E eu que tanto desespero
Contra esta indecência
Abomino
a PUB à ZERO
Lastimo
tanta indolência
“Numa estratégia de
aceitação dos reparos que de todos os quadrantes se vêm fazendo, a HeineKen, patrocinadora oficial dos
mais relevantes eventos futebolísticos internacionais, tende a esbater críticas
e seus efeitos deletérios apostando na Cerveja
0 (Zero). E, assim, entende naturalmente que escapa às invectivas, porque deixa de ferir o
quadro das ilegalidades que se lhe apontavam. Que os países tudo relevam quando
se trata de administrar o “ópio” ao povo através do desporto das multidões.

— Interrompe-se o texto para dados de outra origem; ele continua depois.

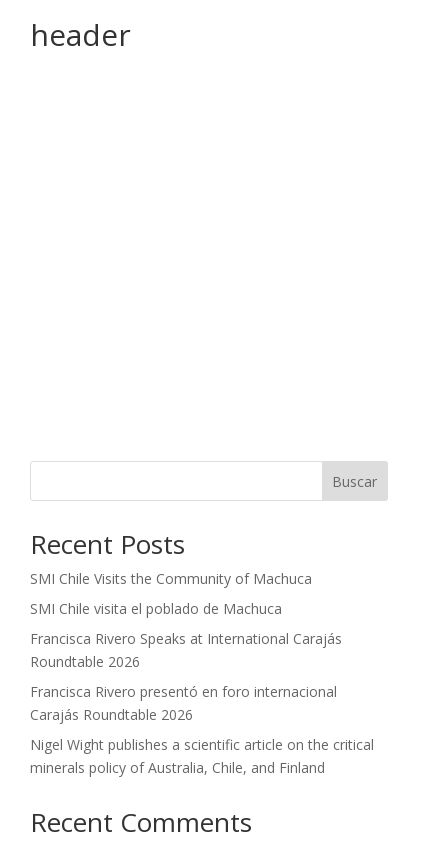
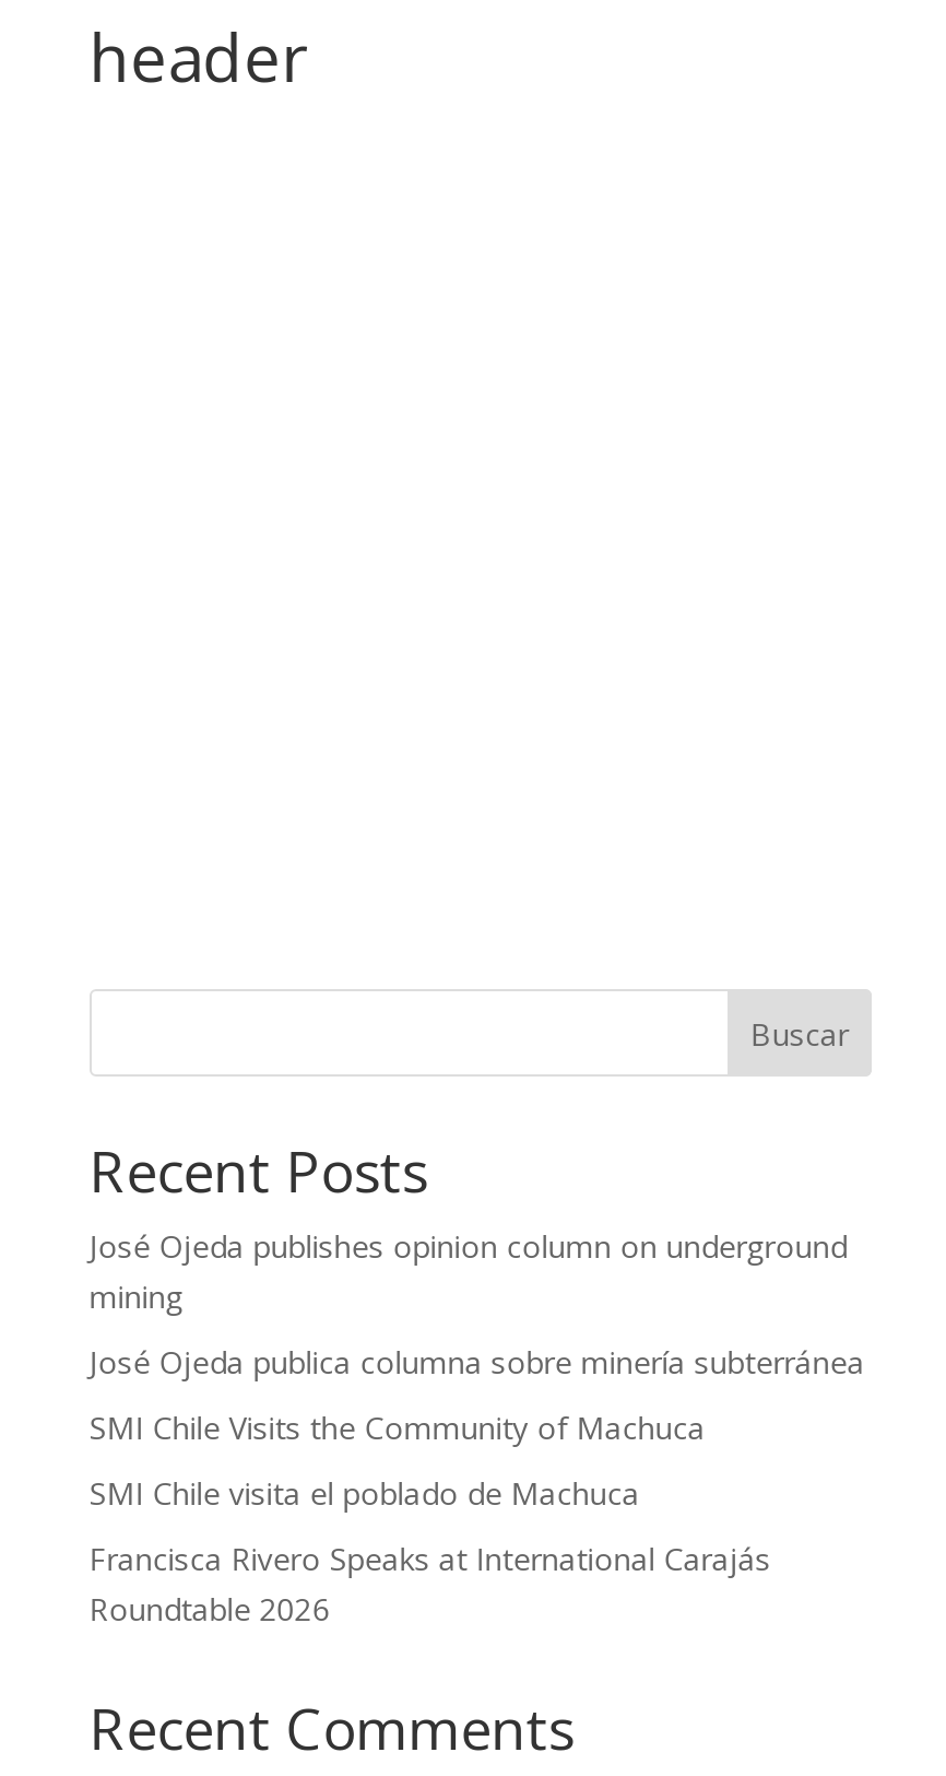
none -> [89,1225,865,1383] José Ojeda publishes opinion column on underground | mining | José Ojeda publica columna sobre minería subterránea
moved [30,569,342,671] -> [89,1407,771,1630]: SMI Chile Visits the Community of Machuca | SMI Chile visita el poblado de Machuca | Francisca Rivero Speaks at International Carajás | Roundtable 2026
[30,682,374,777] Francisca Rivero presentó en foro internacional | Carajás Roundtable 2026 | Nigel Wight publishes a scientific article on the critical | minerals policy of Australia, Chile, and Finland -> none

Aliás, quando das transmissões directas da Fórmula
Um paga pelas Tabaqueiras Internacionais, as leis de proibição da
publicidade ao tabaco suspendiam-se, numa hipocrisia sem precedentes.
Querem meter-nos agora os
dedos pelos olhos, dando de barato que a promoção, o patrocínio e a publicidade à
cerveja ZERO é lícita?”
HCF - Lisboa
Apreciada a questão, nos seus termos, cumpre responder:
1. Há,
com efeito, quem entenda que não operam
as restrições no que às bebidas alcoólicas e sua publicidade respeita. Por se
não tratar, em rigor, de “bebidas
alcoólicas”, já que delas se acha de todo ausente o álcool.
2. Aliás,
entre nós, o Júri de Ética da Auto-Regulação Comercial, em caso análogo, em relação
à Super Bock, fez verter criteriosa
decisão que vai ao âmago da questão, que penetra fundo no tema, ao proceder à
apreciação de factualidade que de certa feita se lhe suscitara.
3. O
Instituto de Auto-Regulação da Comunicação Comercial, através do aludido Júri, decidiu
categoricamente - e com inteiro aplauso -, em 2005, em caso análogo, nestes termos:
3.1.
« (…) é precisamente no domínio das marcas
comuns (ou parcialmente comuns), que a encontra um especial campo de actuação
para a denominada publicidade indirecta, sendo os objectos com restrições legais à publicidade (v.g.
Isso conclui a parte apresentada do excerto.